AIM OF THE TASK ▸
"Snap" is the word to look for; copy each line of the listing where it occurs.

--- RECORDS SUPPLIED Enclosed Below ---

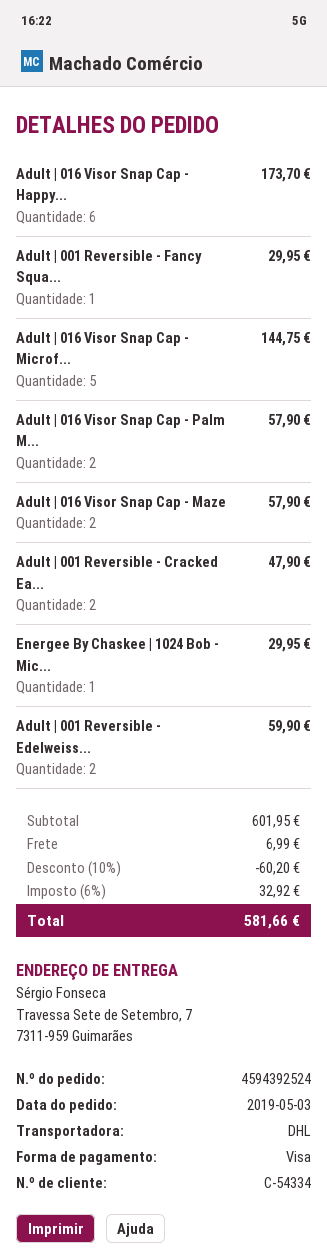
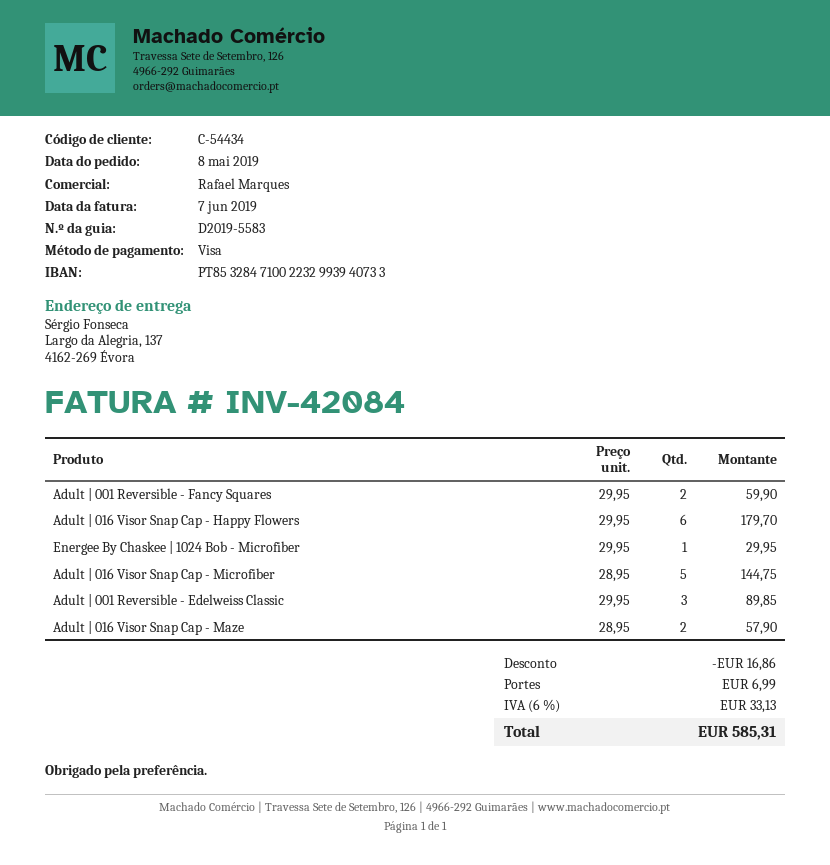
order date: 2019-05-03 -> 2019-05-08
customer number: C-54334 -> C-54434
ship to: Travessa Sete de Setembro, 7, 7311-959 Guimarães -> Largo da Alegria, 137, 4162-269 Évora
Adult | 016 Visor Snap Cap - Happy...: 6 for 173.70 -> 6 for 179.70
Adult | 001 Reversible - Fancy Squa...: 1 for 29.95 -> 2 for 59.90
Adult | 016 Visor Snap Cap - Palm M...: 2 for 57.90 -> none
Adult | 001 Reversible - Cracked Ea...: 2 for 47.90 -> none
Adult | 001 Reversible - Edelweiss...: 2 for 59.90 -> 3 for 89.85
discount: 60.20 -> 16.86
tax: 6% = 32.92 -> 6% = 33.13
total: 581.66 -> 585.31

--- End of Enclosed RECORDS SUPPLIED ---

TASK OUTPUT ▸
Adult | 016 Visor Snap Cap - Happy...: 6 for 173.70 -> 6 for 179.70
Adult | 016 Visor Snap Cap - Palm M...: 2 for 57.90 -> none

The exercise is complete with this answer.